Mechanistic Involvement of Inflammation in Bortezomib-induced Peripheral Neuropathy.

AIM

The aim of the study was to establish the role of inflammation in bortezomibinduced peripheral neuropathy (BIPN).

BACKGROUND

Peripheral neuropathy is the dose-limiting toxicity of bortezomib that can lead to discontinuation of the treatment. There are multiple mechanisms involved in the disposition of BIPN. However, the role of inflammatory mediators is still under investigation. A complete understanding of inflammatory markers in relation to BIPN can lead to the development of effective therapy for prophylaxis and treatment of peripheral neuropathy.

OBJECTIVE

Based on the available data, the role of inflammatory mediators in the development of peripheral neuropathy due to bortezomib has been postulated.

METHODS

The "Pubmed" and "Google Scholar" were used as the search engines with terms like "peripheral neuropathy", "bortezomib-induced peripheral neuropathy" and "inflammation". Original research, case reports and review articles were considered.

RESULTS

Bortezomib use is associated with the development of peripheral neuropathy.
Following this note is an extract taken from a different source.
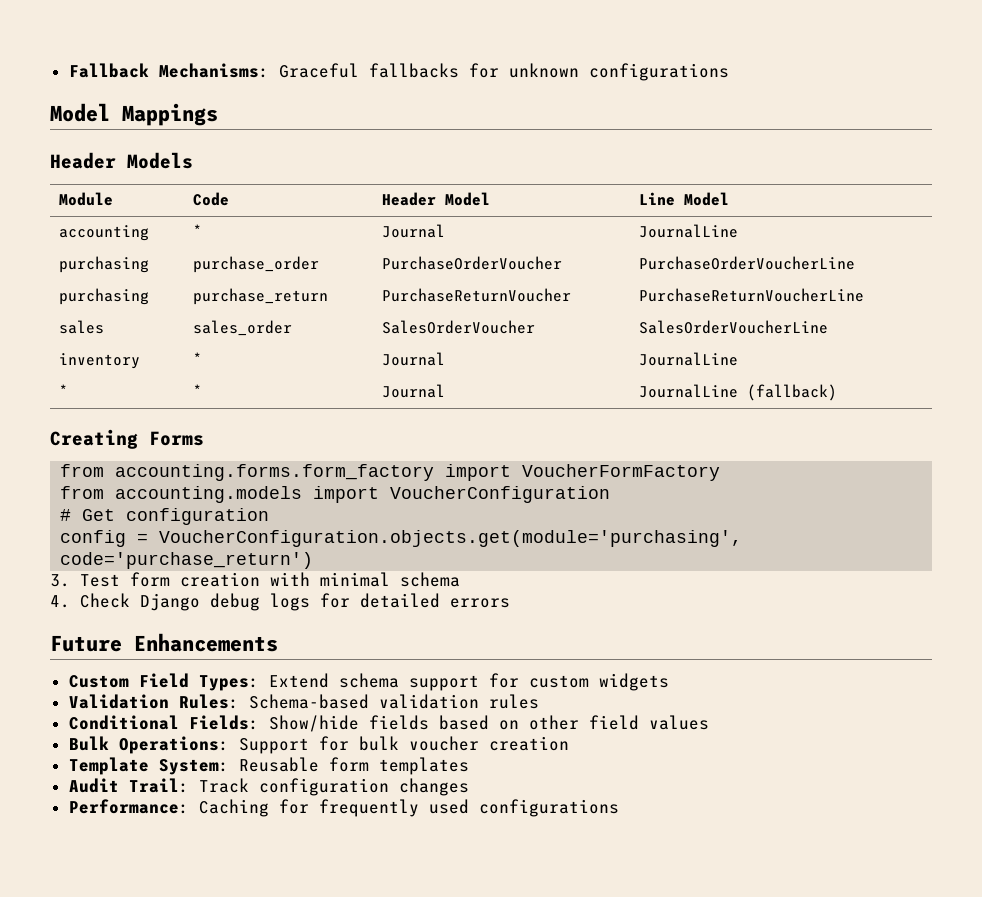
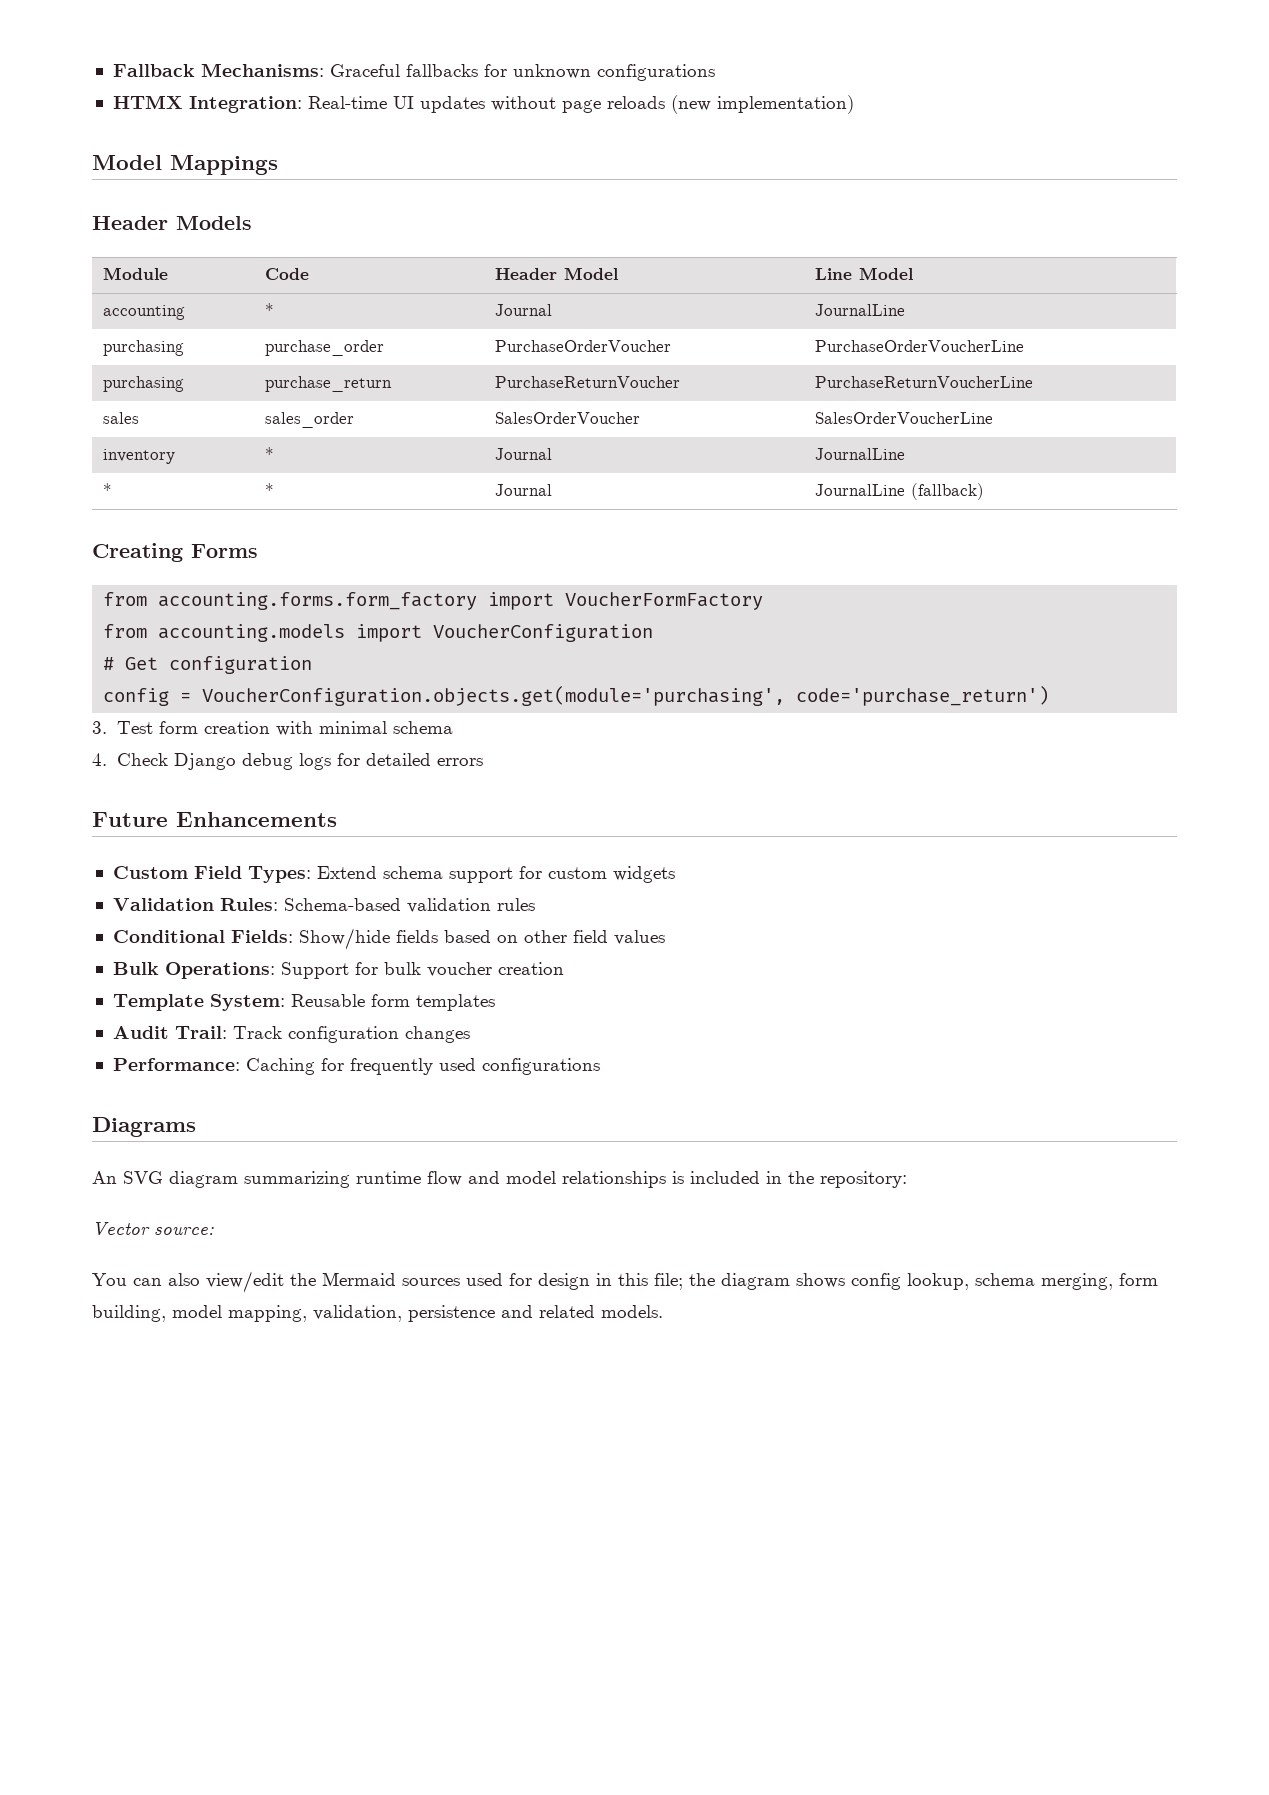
+ HTMX Integration: Real-time UI updates without page reloads (new implementation)
+ Diagrams
+ An SVG diagram summarizing runtime flow and model relationships is included in the repository:
+ Vector source:
+ You can also view/edit the Mermaid sources used for design in this file; the diagram shows config lookup, schema merging, form building, model mapping, validation, persistence and related models.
This effect is due to the damage to Schwann cells and dorsal root ganglion neurons, mitochondrial damage, increased ion channel susceptibility, and higher infiltration of macrophages in the spinal cord. All these factors collectively increase the secretion of inflammatory mediators and lead to the development of neuropathic pain.

CONCLUSION

Targeting inflammatory mediators may be helpful in the treatment of bortezomibinduced peripheral neuropathy.